This AD concerns the following planes:
According to the FAA, this AD was prompted after receiving multiple incident reports of disengaged or damaged (torn) decompression panels being found in the bilge area. These panels separate the passenger compartment from the cargo compartment in an aircraft.
In order to address this issue, the AD requires repetitive general visual inspections of the bilge barriers, which are located in the forward and aft cargo compartments, for disengaged or damaged decompression panels; these panels should then be reinstalled or replaced if necessary.
To comply with these actions, the FAA estimates that it will take around 3 work-hours at a cost of $85 per hour; each aircraft will subsequently cost approximately $255 per inspection cycle.
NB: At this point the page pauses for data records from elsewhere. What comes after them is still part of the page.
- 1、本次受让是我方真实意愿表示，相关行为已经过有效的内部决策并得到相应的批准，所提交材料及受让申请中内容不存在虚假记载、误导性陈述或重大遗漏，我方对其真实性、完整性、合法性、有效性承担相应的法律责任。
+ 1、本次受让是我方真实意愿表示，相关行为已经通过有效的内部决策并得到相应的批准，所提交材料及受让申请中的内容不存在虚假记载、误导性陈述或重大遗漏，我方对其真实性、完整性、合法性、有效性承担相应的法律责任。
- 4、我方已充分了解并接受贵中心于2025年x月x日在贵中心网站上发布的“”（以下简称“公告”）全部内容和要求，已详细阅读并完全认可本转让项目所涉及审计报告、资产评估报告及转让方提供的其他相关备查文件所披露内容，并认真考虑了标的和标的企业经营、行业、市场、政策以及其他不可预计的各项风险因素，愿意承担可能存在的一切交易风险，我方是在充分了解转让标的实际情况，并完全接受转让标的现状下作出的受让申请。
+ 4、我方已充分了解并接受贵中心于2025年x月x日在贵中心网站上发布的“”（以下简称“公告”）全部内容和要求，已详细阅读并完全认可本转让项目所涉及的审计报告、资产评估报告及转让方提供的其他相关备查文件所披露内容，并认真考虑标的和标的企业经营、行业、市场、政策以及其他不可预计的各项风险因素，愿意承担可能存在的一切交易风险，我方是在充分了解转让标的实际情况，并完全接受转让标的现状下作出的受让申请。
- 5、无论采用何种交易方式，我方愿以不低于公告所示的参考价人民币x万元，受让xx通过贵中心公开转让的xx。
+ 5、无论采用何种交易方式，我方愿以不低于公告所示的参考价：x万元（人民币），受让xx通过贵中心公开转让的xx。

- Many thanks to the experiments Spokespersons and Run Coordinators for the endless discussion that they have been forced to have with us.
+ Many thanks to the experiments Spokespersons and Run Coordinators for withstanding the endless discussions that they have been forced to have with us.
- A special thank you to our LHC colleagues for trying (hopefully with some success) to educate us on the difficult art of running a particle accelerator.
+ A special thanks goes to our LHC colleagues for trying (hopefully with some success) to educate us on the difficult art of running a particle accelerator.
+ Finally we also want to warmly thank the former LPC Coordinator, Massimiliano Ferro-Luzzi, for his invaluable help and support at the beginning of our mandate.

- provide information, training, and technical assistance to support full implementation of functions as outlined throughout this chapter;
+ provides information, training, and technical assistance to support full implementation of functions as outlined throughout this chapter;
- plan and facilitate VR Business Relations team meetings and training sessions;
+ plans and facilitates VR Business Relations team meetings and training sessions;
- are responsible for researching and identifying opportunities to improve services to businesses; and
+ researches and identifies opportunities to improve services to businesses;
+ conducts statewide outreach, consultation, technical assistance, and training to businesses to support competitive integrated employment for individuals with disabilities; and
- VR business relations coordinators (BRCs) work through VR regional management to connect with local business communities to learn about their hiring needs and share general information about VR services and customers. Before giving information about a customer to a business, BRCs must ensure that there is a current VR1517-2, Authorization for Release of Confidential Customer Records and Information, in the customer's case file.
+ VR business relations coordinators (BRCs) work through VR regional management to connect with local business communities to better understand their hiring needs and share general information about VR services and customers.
Once the inspection is mandatory, this will mean that there will be a total spend in the region of $56,610 per inspection cycle; this total is the sum of costs for all US airlines with 787s combined.
“In the event of a cargo fire, significant leakage in the bilge area could result in insufficient Halon (fire extinguisher gas) concentrations to adequately control the fire.”
If this situation if not addressed, it could result in the loss of continued safe flight and the ability to land the airplane safely.
The AD is effective from the 8th March, within 30 days of this date a general inspection must be performed; a repetition has to be done thereafter, at intervals not to exceed 120 days.
The FAA considers this AD an interim action, while the manufacturer develops a modification that will permanently address the unsafe condition identified in the AD. Once this is developed, approved and available, the FAA says that it might consider additional rulemaking.
Until January 2021 Boeing had delivered 992 787 aircraft.